(Items listed in a dataset)
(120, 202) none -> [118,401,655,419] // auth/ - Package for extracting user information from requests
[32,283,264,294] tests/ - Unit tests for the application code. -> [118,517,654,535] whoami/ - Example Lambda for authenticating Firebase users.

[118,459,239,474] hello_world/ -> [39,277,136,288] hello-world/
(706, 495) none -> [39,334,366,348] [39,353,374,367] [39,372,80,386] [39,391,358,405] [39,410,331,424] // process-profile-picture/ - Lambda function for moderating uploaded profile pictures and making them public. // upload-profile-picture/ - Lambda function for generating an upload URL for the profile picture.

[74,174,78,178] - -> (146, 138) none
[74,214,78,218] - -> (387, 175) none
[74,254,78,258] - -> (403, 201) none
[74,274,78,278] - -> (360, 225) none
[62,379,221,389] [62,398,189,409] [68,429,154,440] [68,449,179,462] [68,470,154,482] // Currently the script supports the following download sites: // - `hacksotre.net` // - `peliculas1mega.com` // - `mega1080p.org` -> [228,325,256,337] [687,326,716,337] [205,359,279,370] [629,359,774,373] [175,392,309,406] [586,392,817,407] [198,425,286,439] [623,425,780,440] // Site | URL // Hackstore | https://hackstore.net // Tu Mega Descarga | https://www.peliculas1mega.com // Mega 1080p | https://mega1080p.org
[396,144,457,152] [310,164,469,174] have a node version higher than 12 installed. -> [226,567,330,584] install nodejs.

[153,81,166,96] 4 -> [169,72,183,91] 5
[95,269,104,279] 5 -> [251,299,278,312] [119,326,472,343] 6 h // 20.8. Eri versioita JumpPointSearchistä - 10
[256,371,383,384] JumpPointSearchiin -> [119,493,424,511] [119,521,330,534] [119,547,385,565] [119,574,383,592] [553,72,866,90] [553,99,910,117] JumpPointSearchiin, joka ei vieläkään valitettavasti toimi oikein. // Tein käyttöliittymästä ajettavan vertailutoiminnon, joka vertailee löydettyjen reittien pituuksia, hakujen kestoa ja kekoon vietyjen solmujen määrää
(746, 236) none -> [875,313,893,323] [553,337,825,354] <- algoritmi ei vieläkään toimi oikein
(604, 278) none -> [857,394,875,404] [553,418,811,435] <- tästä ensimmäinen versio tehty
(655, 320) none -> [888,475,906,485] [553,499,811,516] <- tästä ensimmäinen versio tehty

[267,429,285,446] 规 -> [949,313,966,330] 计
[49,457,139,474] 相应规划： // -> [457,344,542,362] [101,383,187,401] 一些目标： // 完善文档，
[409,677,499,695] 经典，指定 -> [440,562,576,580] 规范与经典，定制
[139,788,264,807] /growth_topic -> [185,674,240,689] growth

ASSIGNMENT: Reproduce each entry above without a single difference.

ANSWER SPACE:
(120, 202) none -> [118,401,655,419] // auth/ - Package for extracting user information from requests
[32,283,264,294] tests/ - Unit tests for the application code. -> [118,517,654,535] whoami/ - Example Lambda for authenticating Firebase users.

[118,459,239,474] hello_world/ -> [39,277,136,288] hello-world/
(706, 495) none -> [39,334,366,348] [39,353,374,367] [39,372,80,386] [39,391,358,405] [39,410,331,424] // process-profile-picture/ - Lambda function for moderating uploaded profile pictures and making them public. // upload-profile-picture/ - Lambda function for generating an upload URL for the profile picture.

[74,174,78,178] - -> (146, 138) none
[74,214,78,218] - -> (387, 175) none
[74,254,78,258] - -> (403, 201) none
[74,274,78,278] - -> (360, 225) none
[62,379,221,389] [62,398,189,409] [68,429,154,440] [68,449,179,462] [68,470,154,482] // Currently the script supports the following download sites: // - `hacksotre.net` // - `peliculas1mega.com` // - `mega1080p.org` -> [228,325,256,337] [687,326,716,337] [205,359,279,370] [629,359,774,373] [175,392,309,406] [586,392,817,407] [198,425,286,439] [623,425,780,440] // Site | URL // Hackstore | https://hackstore.net // Tu Mega Descarga | https://www.peliculas1mega.com // Mega 1080p | https://mega1080p.org
[396,144,457,152] [310,164,469,174] have a node version higher than 12 installed. -> [226,567,330,584] install nodejs.

[153,81,166,96] 4 -> [169,72,183,91] 5
[95,269,104,279] 5 -> [251,299,278,312] [119,326,472,343] 6 h // 20.8. Eri versioita JumpPointSearchistä - 10
[256,371,383,384] JumpPointSearchiin -> [119,493,424,511] [119,521,330,534] [119,547,385,565] [119,574,383,592] [553,72,866,90] [553,99,910,117] JumpPointSearchiin, joka ei vieläkään valitettavasti toimi oikein. // Tein käyttöliittymästä ajettavan vertailutoiminnon, joka vertailee löydettyjen reittien pituuksia, hakujen kestoa ja kekoon vietyjen solmujen määrää
(746, 236) none -> [875,313,893,323] [553,337,825,354] <- algoritmi ei vieläkään toimi oikein
(604, 278) none -> [857,394,875,404] [553,418,811,435] <- tästä ensimmäinen versio tehty
(655, 320) none -> [888,475,906,485] [553,499,811,516] <- tästä ensimmäinen versio tehty

[267,429,285,446] 规 -> [949,313,966,330] 计
[49,457,139,474] 相应规划： // -> [457,344,542,362] [101,383,187,401] 一些目标： // 完善文档，
[409,677,499,695] 经典，指定 -> [440,562,576,580] 规范与经典，定制
[139,788,264,807] /growth_topic -> [185,674,240,689] growth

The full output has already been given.